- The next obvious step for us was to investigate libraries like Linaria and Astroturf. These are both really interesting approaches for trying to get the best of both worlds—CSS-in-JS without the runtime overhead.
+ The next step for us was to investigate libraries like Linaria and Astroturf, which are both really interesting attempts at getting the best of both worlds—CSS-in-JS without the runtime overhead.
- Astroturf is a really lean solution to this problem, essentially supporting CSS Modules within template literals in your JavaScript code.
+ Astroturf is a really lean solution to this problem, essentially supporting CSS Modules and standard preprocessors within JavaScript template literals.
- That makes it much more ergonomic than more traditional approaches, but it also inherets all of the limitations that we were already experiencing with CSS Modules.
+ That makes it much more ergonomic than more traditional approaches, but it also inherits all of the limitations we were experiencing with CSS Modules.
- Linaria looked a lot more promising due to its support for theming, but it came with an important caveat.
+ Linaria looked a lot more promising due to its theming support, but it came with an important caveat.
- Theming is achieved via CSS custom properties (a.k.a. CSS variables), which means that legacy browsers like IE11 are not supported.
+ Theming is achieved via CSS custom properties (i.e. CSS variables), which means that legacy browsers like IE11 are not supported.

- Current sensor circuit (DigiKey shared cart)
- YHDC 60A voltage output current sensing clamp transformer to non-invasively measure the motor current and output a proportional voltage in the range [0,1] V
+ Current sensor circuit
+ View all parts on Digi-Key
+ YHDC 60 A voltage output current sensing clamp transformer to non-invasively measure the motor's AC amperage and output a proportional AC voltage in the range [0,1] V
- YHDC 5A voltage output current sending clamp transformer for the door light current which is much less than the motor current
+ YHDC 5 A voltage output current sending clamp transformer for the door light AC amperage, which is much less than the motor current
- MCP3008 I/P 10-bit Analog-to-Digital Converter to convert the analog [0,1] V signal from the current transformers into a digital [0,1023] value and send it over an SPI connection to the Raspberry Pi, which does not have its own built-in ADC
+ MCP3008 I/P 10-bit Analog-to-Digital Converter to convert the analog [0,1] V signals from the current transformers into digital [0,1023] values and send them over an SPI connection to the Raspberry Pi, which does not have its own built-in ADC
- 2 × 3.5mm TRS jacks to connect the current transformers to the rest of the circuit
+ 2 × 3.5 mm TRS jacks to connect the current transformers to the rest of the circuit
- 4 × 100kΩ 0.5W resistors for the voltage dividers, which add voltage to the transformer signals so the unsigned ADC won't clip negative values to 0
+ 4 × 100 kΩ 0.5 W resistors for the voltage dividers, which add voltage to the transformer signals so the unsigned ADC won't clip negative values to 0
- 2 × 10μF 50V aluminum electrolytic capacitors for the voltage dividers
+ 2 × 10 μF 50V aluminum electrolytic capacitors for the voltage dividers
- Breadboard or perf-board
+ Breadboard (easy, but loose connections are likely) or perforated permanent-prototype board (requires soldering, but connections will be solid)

WHAT NEEDS TO BE DONE |
The required output is the stretch of entries above from the line containing "- 4 × 100kΩ" through the line containing "- Breadboard or perf-board", reproduced exactly.

RESULT FOR THIS TASK |
- 4 × 100kΩ 0.5W resistors for the voltage dividers, which add voltage to the transformer signals so the unsigned ADC won't clip negative values to 0
+ 4 × 100 kΩ 0.5 W resistors for the voltage dividers, which add voltage to the transformer signals so the unsigned ADC won't clip negative values to 0
- 2 × 10μF 50V aluminum electrolytic capacitors for the voltage dividers
+ 2 × 10 μF 50V aluminum electrolytic capacitors for the voltage dividers
- Breadboard or perf-board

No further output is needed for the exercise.